_Problem requirements:_
Keep the pictures out. Restate the entries below word for word.

User interface change data
=== Begin Enclosure ===
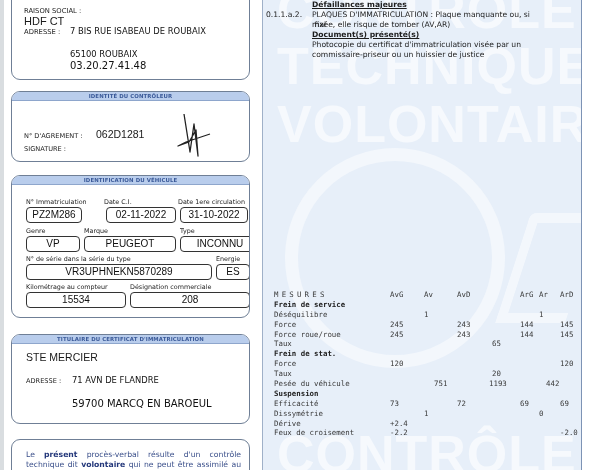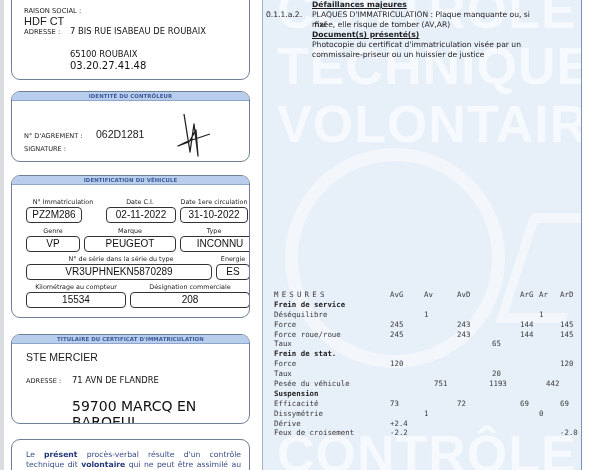--- a/index.html
+++ b/index.html
@@ -30,7 +30,7 @@
 
     .abs { position: absolute; }
 
-    .field-label { position: absolute; font-size: 6.4px; color: #222; text-align: center; white-space: nowrap; }
+    .field-label { position: absolute; font-size: 6.4px; color: #222; white-space: nowrap; }
     .field-box {
       position: absolute; height: 16px; border: 1.2px solid #333; border-radius: 4px;
       text-align: center; font-size: 10px; line-height: 14px; color: #111; font-family: "Liberation Sans", sans-serif;

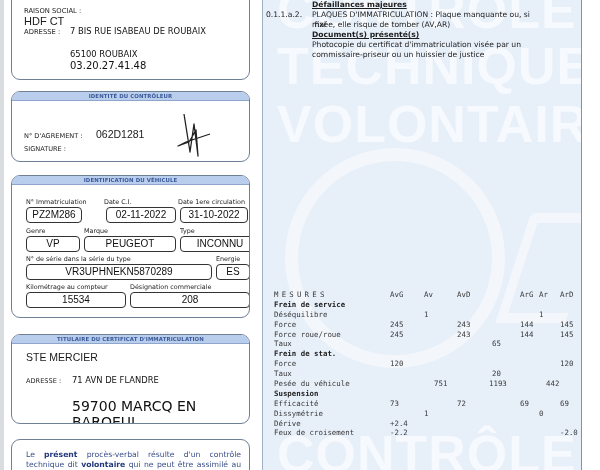--- a/index.html
+++ b/index.html
@@ -139,7 +139,7 @@
   <div class="abs" style="left:14px;top:16px;font-size:10.5px;font-family:'Liberation Sans',sans-serif;">STE MERCIER</div>
   <div class="abs lbl" style="left:14px;top:42px;font-size:6.6px;">ADRESSE :</div>
   <div class="abs val" style="left:60px;top:40px;font-size:8.4px;">71 AVN DE FLANDRE</div>
-  <div class="abs val" style="left:60px;top:63px;font-size:14px;">59700 MARCQ EN BAROEUL</div>
+  <div class="abs val" style="left:60px;top:63px;font-size:10px;">59700 MARCQ EN BAROEUL</div>
 </div>
 
 <div class="card" id="card-notice">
=== End Enclosure ===
_Answer:_
--- a/index.html
+++ b/index.html
@@ -30,7 +30,7 @@
 
     .abs { position: absolute; }
 
-    .field-label { position: absolute; font-size: 6.4px; color: #222; text-align: center; white-space: nowrap; }
+    .field-label { position: absolute; font-size: 6.4px; color: #222; white-space: nowrap; }
     .field-box {
       position: absolute; height: 16px; border: 1.2px solid #333; border-radius: 4px;
       text-align: center; font-size: 10px; line-height: 14px; color: #111; font-family: "Liberation Sans", sans-serif;

--- a/index.html
+++ b/index.html
@@ -139,7 +139,7 @@
   <div class="abs" style="left:14px;top:16px;font-size:10.5px;font-family:'Liberation Sans',sans-serif;">STE MERCIER</div>
   <div class="abs lbl" style="left:14px;top:42px;font-size:6.6px;">ADRESSE :</div>
   <div class="abs val" style="left:60px;top:40px;font-size:8.4px;">71 AVN DE FLANDRE</div>
-  <div class="abs val" style="left:60px;top:63px;font-size:14px;">59700 MARCQ EN BAROEUL</div>
+  <div class="abs val" style="left:60px;top:63px;font-size:10px;">59700 MARCQ EN BAROEUL</div>
 </div>
 
 <div class="card" id="card-notice">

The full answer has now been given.